### [TASK ITEM]
Output only the span of lines that begins at the line containing "18:46 31 469 55" and ends at the last line of the data, both included, exactly as they appear.

### [DATA IN THIS EXERCISE]
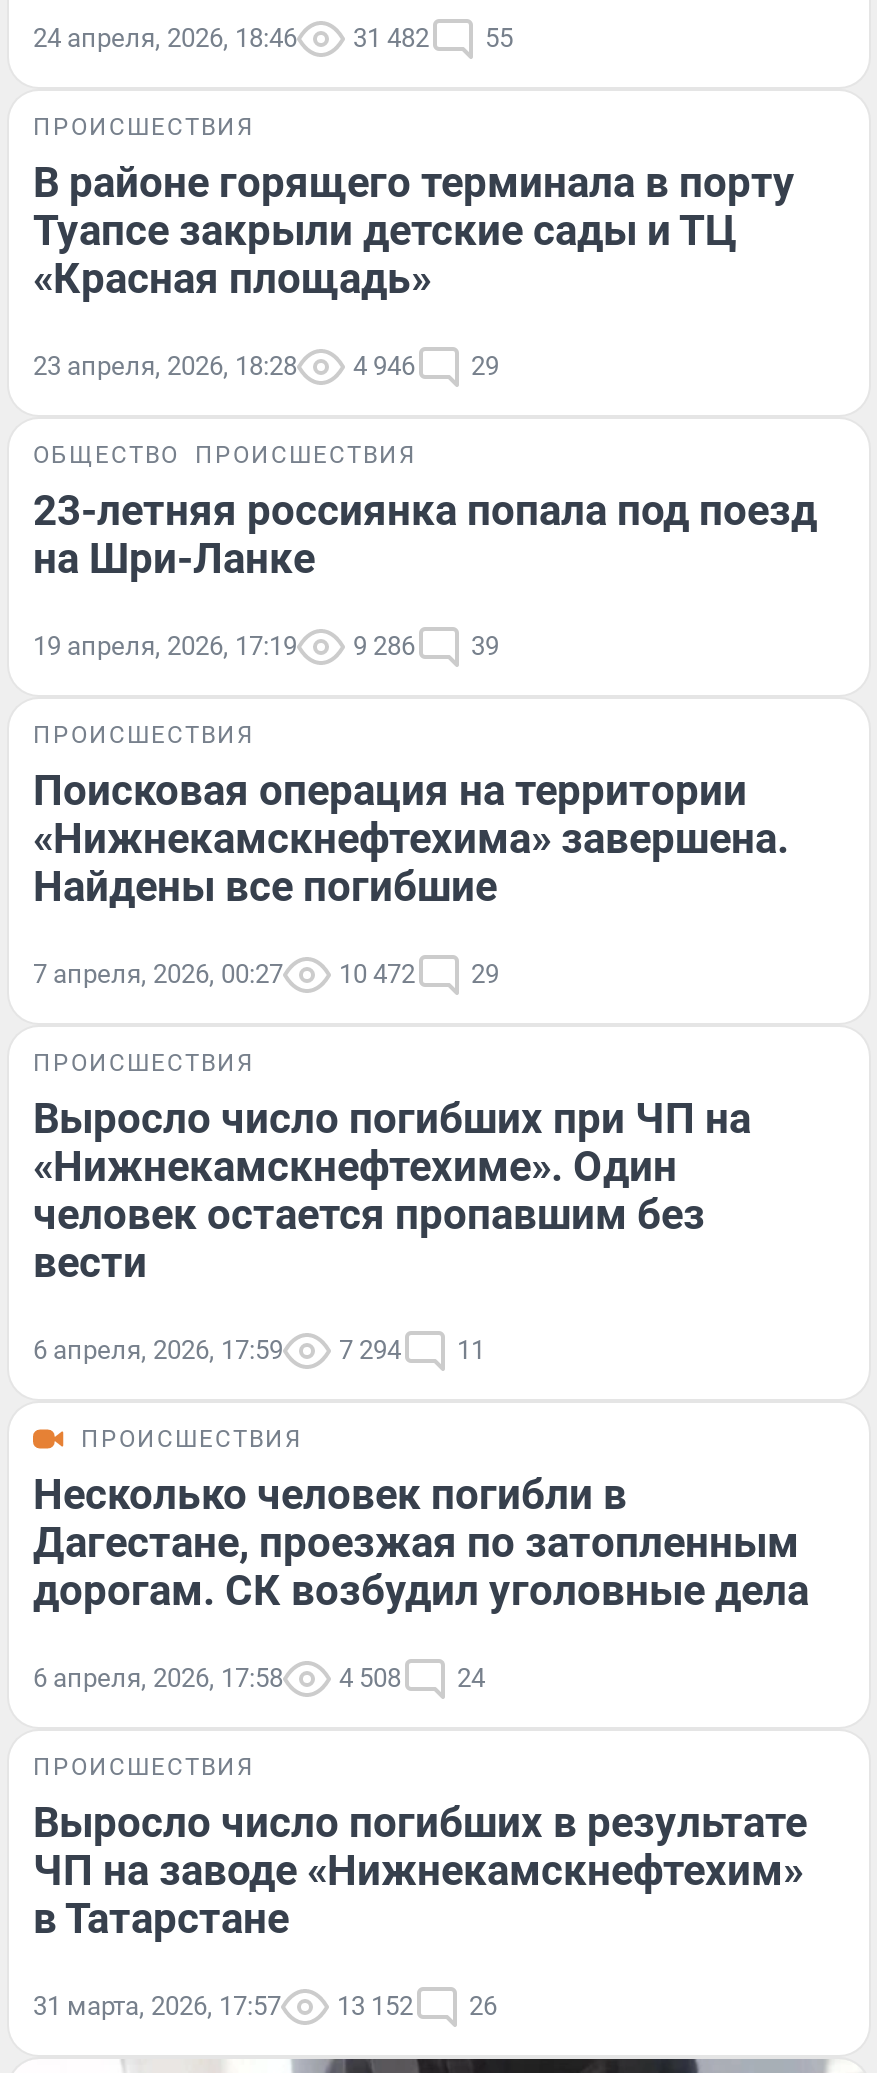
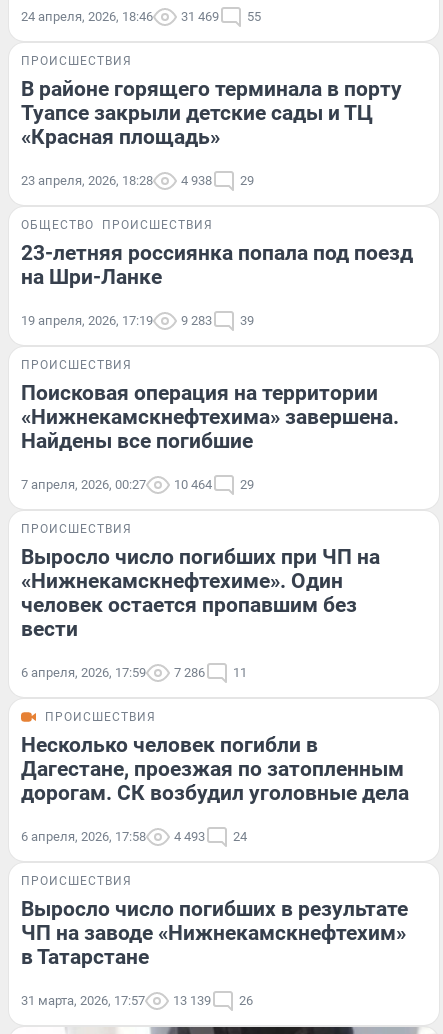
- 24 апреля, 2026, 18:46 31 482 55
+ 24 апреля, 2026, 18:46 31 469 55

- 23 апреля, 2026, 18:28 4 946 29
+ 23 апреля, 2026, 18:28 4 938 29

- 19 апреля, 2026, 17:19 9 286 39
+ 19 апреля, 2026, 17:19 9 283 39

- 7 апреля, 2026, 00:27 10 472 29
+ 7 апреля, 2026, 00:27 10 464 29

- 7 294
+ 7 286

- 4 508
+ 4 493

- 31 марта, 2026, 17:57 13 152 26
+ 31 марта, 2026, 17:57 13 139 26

### [EXERCISE ANSWER]
+ 24 апреля, 2026, 18:46 31 469 55

- 23 апреля, 2026, 18:28 4 946 29
+ 23 апреля, 2026, 18:28 4 938 29

- 19 апреля, 2026, 17:19 9 286 39
+ 19 апреля, 2026, 17:19 9 283 39

- 7 апреля, 2026, 00:27 10 472 29
+ 7 апреля, 2026, 00:27 10 464 29

- 7 294
+ 7 286

- 4 508
+ 4 493

- 31 марта, 2026, 17:57 13 152 26
+ 31 марта, 2026, 17:57 13 139 26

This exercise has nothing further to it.